Sur le front diplomatique, toutefois, d'autres voix critiquent un certain embarras du chef de l'Etat, qui semble vouloir ménager les Etats-Unis et Israël, sans pour autant approuver leur opération ni y participer plus directement.

"Où est la voix de l'Europe, où est la voix de la France?", a interrogé dimanche, sur la même chaîne, l'ex-Premier ministre Dominique de Villepin, qui prépare une candidature à la présidentielle de 2027. "C'est Pedro Sanchez qui sauve l'honneur de l'Europe", a-t-il estimé, saluant l'opposition plus résolue à cette guerre de la part du chef du gouvernement espagnol.

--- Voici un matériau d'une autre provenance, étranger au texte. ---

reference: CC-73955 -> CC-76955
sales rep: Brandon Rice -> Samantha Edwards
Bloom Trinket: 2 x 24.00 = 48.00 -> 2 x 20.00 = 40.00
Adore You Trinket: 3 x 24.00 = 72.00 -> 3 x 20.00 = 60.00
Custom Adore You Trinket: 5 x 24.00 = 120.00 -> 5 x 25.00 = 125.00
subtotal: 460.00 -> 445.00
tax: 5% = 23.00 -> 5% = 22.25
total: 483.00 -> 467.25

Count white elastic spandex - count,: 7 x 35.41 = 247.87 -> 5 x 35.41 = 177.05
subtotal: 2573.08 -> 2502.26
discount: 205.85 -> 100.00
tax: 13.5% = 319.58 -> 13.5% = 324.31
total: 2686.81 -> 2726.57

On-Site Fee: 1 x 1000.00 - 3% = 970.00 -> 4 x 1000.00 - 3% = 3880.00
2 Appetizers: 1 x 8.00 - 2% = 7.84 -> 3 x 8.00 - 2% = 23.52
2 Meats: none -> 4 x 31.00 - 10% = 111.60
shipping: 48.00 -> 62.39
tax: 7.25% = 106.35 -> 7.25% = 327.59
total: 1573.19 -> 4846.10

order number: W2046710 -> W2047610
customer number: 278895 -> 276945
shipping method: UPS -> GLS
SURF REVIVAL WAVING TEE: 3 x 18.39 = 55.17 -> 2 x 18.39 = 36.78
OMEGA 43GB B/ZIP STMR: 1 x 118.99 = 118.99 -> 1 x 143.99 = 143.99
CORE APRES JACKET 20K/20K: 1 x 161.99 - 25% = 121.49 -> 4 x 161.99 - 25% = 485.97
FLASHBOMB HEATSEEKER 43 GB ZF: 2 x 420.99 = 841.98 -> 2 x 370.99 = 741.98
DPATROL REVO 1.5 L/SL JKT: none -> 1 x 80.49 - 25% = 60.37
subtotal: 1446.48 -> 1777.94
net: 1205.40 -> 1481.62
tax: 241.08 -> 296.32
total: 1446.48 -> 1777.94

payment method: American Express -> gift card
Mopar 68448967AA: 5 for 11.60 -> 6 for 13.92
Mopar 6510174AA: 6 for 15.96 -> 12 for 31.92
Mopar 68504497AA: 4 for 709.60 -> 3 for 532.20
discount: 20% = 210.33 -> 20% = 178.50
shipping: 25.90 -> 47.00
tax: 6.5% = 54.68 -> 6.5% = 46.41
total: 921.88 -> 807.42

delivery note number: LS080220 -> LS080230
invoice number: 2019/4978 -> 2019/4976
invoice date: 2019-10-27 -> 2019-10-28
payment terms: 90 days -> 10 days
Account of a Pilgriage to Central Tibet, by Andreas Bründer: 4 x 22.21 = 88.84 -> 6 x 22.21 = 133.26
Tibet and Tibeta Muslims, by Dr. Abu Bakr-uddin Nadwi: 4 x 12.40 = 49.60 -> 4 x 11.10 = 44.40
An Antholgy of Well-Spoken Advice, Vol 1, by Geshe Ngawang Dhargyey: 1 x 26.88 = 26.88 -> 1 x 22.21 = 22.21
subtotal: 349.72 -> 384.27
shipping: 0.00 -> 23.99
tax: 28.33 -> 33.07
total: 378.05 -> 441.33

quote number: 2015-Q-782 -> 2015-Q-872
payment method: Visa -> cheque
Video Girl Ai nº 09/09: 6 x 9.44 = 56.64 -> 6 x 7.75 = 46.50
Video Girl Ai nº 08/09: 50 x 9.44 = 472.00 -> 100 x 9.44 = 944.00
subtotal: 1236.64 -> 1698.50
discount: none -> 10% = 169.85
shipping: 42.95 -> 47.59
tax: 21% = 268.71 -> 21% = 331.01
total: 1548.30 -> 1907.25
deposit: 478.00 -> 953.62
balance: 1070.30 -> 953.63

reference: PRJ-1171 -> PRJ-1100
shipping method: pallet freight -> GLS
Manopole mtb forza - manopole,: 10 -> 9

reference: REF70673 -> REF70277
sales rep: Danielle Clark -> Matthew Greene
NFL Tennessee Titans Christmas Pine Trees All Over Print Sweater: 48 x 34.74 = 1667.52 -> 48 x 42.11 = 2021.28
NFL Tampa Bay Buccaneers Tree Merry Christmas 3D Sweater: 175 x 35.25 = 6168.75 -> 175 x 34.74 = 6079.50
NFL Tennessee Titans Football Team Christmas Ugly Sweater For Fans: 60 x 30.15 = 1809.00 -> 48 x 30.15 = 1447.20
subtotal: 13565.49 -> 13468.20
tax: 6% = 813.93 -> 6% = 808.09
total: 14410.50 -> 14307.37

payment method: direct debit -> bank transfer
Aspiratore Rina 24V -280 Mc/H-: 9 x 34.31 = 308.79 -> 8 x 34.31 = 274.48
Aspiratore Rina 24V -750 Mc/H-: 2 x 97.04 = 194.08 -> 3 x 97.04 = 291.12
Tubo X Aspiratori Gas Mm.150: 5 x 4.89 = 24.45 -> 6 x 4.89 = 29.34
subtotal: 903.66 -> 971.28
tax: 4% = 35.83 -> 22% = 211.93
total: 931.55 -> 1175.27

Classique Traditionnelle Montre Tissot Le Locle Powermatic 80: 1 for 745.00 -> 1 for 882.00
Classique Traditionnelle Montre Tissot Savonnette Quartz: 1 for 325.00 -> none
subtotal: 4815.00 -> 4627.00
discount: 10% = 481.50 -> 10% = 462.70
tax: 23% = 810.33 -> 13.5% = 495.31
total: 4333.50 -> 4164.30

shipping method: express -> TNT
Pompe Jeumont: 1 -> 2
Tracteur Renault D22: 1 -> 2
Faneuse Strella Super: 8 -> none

Si Emmanuel Macron a été dimanche le premier dirigeant occidental à s'entretenir au téléphone avec son homologue iranien Massoud Pezeshkian depuis le début du conflit, et s'il a parlé à plusieurs reprises à Donald Trump et au Premier ministre israélien Benjamin Netanyahu, ses leviers diplomatiques sont limités.

Pour l'instant, ses appels à la désescalade sont restés sans effet. Il n'a pu convaincre Israël de ne pas étendre le conflit au Liban en riposte à des tirs du Hezbollah pro-iranien, même s'il constate que l'armée israélienne n'a pas, à ce stade, lancé d'offensive terrestre d'ampleur.